§ **Task description**
Once a line is found to contain "border", copy it out of the listing.

%%

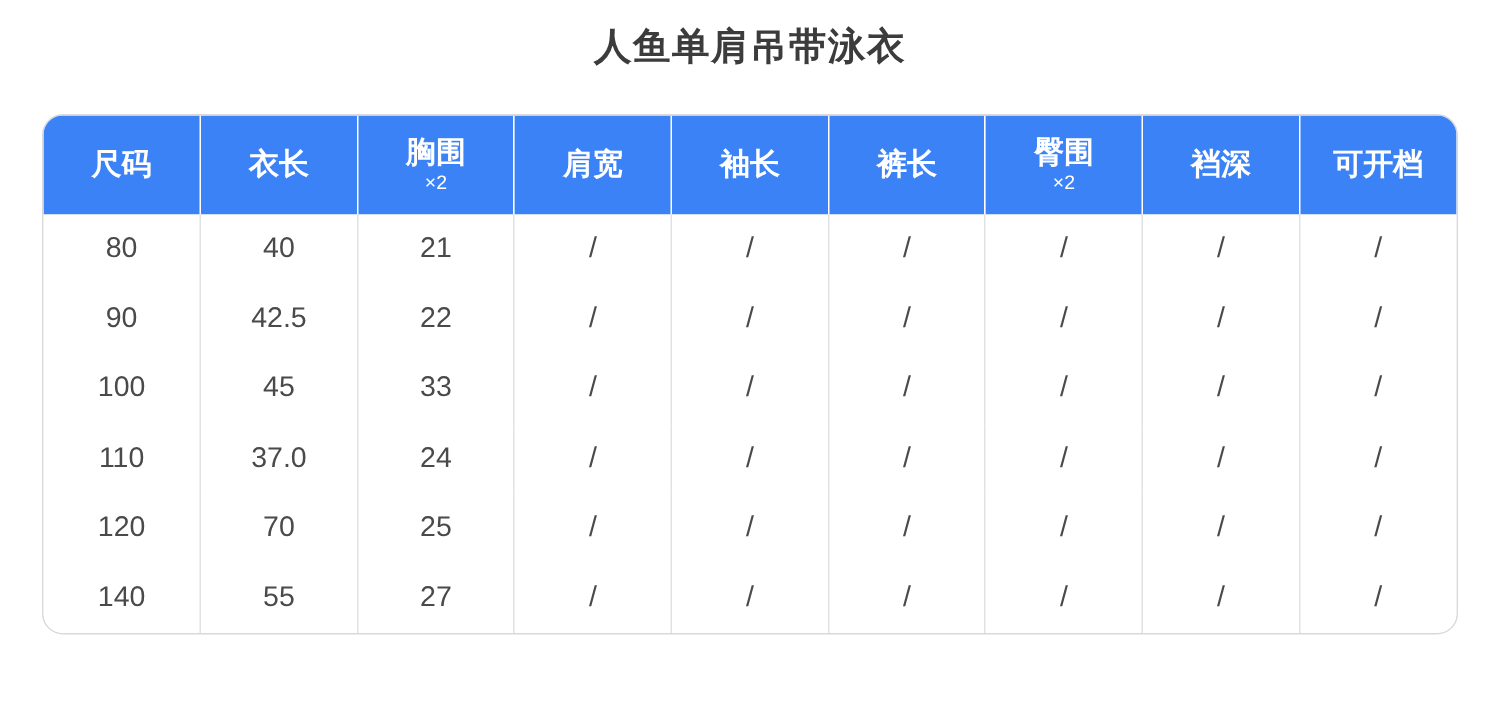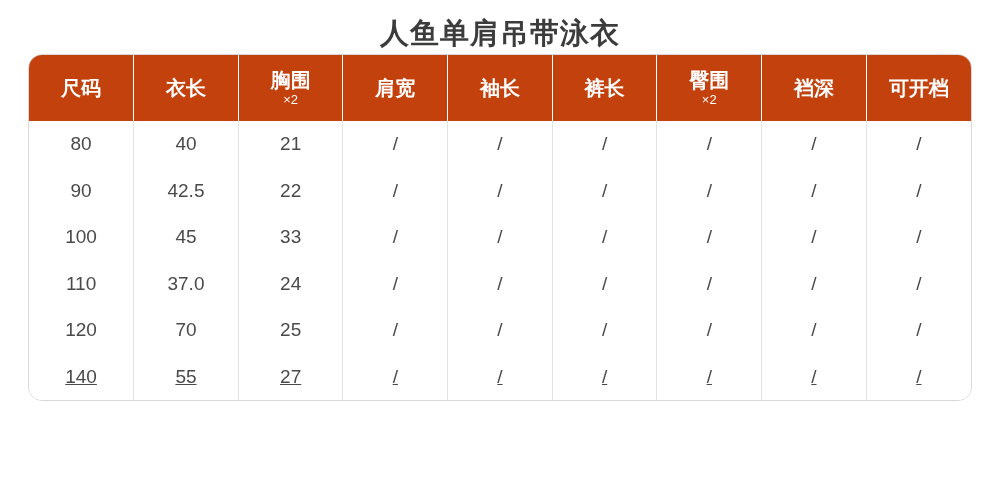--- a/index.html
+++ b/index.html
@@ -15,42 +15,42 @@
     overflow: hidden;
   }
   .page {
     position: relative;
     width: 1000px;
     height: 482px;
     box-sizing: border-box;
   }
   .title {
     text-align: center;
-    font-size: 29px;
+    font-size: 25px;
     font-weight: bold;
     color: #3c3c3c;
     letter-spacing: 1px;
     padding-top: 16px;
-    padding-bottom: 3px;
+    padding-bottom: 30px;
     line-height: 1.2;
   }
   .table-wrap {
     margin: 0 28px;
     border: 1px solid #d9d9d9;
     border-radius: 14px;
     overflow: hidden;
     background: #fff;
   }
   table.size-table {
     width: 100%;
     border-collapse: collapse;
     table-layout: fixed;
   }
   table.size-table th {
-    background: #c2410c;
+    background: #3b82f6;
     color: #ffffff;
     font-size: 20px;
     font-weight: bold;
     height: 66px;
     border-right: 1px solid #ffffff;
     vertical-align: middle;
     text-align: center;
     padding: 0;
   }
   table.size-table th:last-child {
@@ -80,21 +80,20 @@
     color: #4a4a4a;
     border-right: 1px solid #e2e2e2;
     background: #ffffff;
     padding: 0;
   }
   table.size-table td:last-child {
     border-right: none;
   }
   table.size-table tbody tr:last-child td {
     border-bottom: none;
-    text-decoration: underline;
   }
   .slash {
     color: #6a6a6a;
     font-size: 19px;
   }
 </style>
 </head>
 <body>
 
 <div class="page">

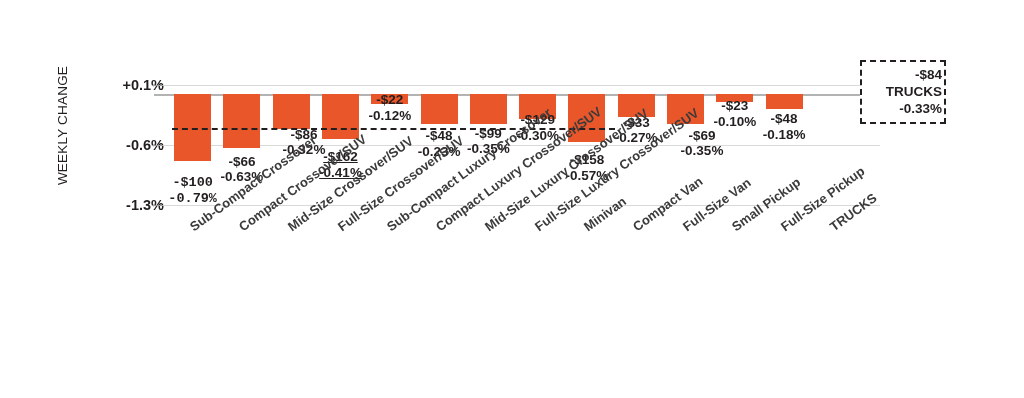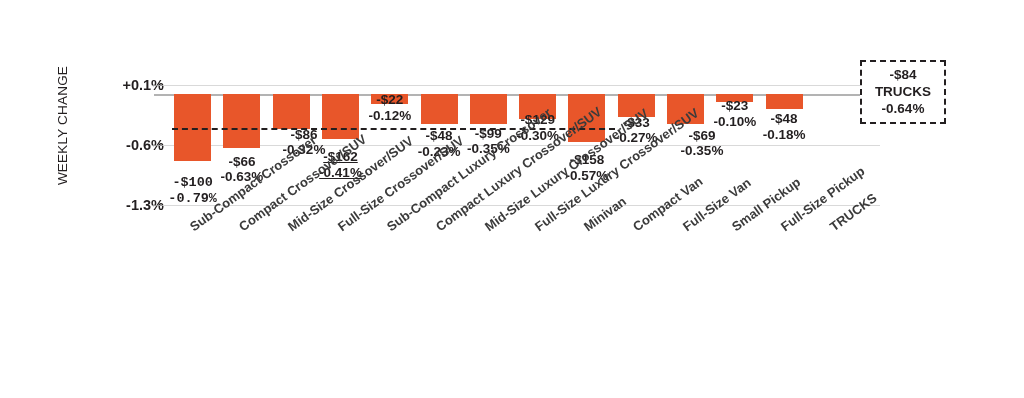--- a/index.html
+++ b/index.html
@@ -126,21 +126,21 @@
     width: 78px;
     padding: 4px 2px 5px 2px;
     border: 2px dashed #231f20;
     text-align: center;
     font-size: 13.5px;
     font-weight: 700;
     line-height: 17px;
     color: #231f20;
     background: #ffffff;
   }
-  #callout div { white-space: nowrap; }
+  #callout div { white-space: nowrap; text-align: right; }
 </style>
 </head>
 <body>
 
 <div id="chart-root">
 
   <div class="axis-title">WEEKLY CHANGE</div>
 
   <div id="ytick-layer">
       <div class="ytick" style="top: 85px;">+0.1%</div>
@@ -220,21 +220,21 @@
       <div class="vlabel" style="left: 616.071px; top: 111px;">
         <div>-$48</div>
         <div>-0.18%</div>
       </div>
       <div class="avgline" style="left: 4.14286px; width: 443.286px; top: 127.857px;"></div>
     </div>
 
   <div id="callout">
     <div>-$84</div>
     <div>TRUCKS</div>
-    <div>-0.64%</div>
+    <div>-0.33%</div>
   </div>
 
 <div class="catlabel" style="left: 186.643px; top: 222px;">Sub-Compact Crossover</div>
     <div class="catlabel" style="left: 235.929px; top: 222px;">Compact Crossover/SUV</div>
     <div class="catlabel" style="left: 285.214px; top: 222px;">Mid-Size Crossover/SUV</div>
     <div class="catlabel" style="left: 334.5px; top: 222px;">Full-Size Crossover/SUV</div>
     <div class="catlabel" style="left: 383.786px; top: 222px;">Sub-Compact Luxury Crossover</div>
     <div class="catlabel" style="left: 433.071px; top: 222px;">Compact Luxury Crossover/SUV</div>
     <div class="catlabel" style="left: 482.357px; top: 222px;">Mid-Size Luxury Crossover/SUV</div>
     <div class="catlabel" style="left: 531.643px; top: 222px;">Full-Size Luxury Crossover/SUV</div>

%%
%%

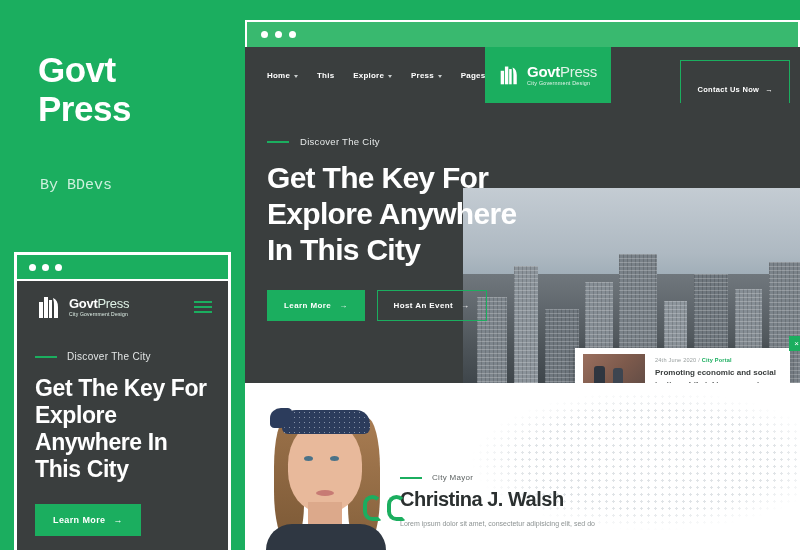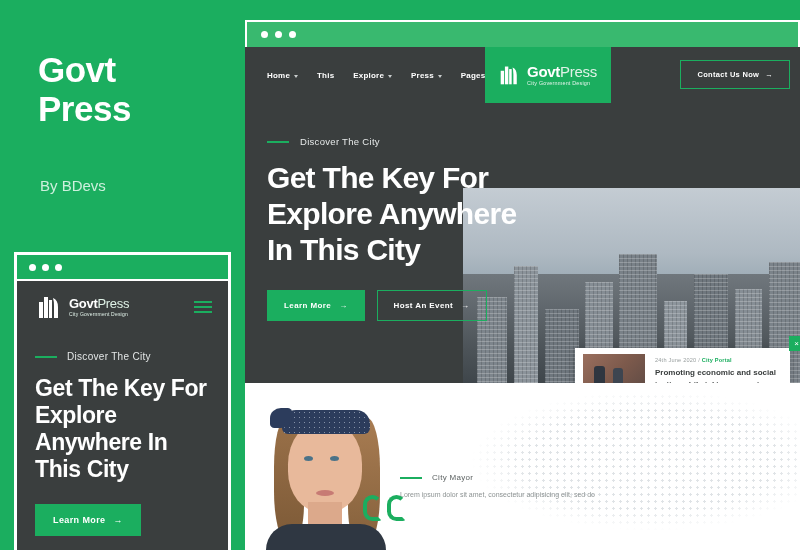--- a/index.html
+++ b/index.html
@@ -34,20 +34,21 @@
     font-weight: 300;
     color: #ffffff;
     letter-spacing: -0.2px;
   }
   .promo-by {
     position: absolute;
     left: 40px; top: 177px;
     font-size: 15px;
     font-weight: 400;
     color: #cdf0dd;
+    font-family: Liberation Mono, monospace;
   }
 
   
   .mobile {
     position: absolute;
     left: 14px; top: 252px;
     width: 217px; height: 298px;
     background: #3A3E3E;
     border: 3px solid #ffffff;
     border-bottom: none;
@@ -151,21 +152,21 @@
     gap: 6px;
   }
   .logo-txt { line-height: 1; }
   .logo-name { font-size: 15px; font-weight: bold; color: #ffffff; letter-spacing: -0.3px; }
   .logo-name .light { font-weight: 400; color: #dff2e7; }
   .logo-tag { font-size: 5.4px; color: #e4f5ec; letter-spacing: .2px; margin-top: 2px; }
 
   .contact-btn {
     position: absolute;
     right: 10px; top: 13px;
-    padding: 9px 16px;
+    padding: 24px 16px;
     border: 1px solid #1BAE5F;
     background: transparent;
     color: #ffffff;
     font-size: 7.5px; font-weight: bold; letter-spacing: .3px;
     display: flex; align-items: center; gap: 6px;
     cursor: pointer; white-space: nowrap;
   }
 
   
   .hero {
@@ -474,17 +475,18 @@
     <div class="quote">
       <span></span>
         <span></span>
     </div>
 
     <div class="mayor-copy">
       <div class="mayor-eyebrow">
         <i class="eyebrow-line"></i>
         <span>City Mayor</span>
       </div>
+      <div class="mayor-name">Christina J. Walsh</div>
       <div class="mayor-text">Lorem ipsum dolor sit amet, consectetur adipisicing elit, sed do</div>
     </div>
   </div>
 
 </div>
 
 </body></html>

%%

§ **Solution**
     box-sizing: border-box;
     border: 1px solid #d9d9d9;
     border-radius: 14px;
     border-collapse: collapse;
     border-right: 1px solid #ffffff;
     border-right: 1px solid #e2e2e2;
     border-right: none;
     border-bottom: none;
     border: 2px dashed #231f20;
     border: 3px solid #ffffff;
     border-bottom: none;
     border: 1px solid #1BAE5F;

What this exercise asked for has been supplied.